The condor, the largest flying bird on our planet, with a wingspan of up to 10 feet and a weight of up to 25 pounds, capable of living up to 70 years, is a strongly gregarious creature and of very friendly appearance, rarely apprehensive (to the point that it doesn’t defend its nest), having surprisingly developed rules of social behaviour. Destitute of claws and pointed beak, it cannot attack and its character reflects this functional inability. After having passed 6 to 9 months in the nest (i.e. directly on the rock), fed by parents who mate for life , the chick is going to spend 9 additional months learning how to fly while still unable to feed itself, therefore always dependent of its parents. Yes, a condor needs nearly 18 months to become autonomous, and more than five years to become sexually mature.

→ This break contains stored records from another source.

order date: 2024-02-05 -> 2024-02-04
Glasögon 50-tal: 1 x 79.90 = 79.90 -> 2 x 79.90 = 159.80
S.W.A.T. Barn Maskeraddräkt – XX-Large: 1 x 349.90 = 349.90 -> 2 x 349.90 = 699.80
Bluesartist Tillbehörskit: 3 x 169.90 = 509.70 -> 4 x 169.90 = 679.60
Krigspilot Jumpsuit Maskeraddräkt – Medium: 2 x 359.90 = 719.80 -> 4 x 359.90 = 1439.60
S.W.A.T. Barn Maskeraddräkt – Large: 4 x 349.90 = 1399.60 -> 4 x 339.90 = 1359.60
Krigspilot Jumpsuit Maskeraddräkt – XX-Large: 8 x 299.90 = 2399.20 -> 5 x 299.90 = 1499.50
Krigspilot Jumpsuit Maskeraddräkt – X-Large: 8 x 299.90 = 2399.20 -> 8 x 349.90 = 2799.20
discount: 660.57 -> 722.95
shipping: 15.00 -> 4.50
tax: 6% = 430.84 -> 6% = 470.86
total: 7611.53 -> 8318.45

For that reason, the female lays an egg only every two years. And when the flying age arrives, the adults organize collective courses during which the instructors (not necessarily the parents) take a group of youngsters to work soaring for hours. And when a glider pilot is lucky enough to meet with this “heap of feathers”, it is a true treat to play with them. It is easy to distinguish among them, the young being uniformly brown (and remaining brown until fully mature) and have a “jerky”, poorly organized flight, flapping paws down, whereas the adults are black and white with a white flange around the neck, and have a majestic flight in an elegant and linear position. More details at the Smithsonian National Zoological Park.

The Cerro La Buitrera is characterized by thousands of holes which the condors use to rest. Contrary to common knowledge, the condor is the absolute opposite of a lonely and shy bird! It only asks for one thing: to be in good company and to fly for pleasure, high and far. As we, glider pilots, do!

Appointment next November to continue research using the glider. And hoping to discover even more secrets….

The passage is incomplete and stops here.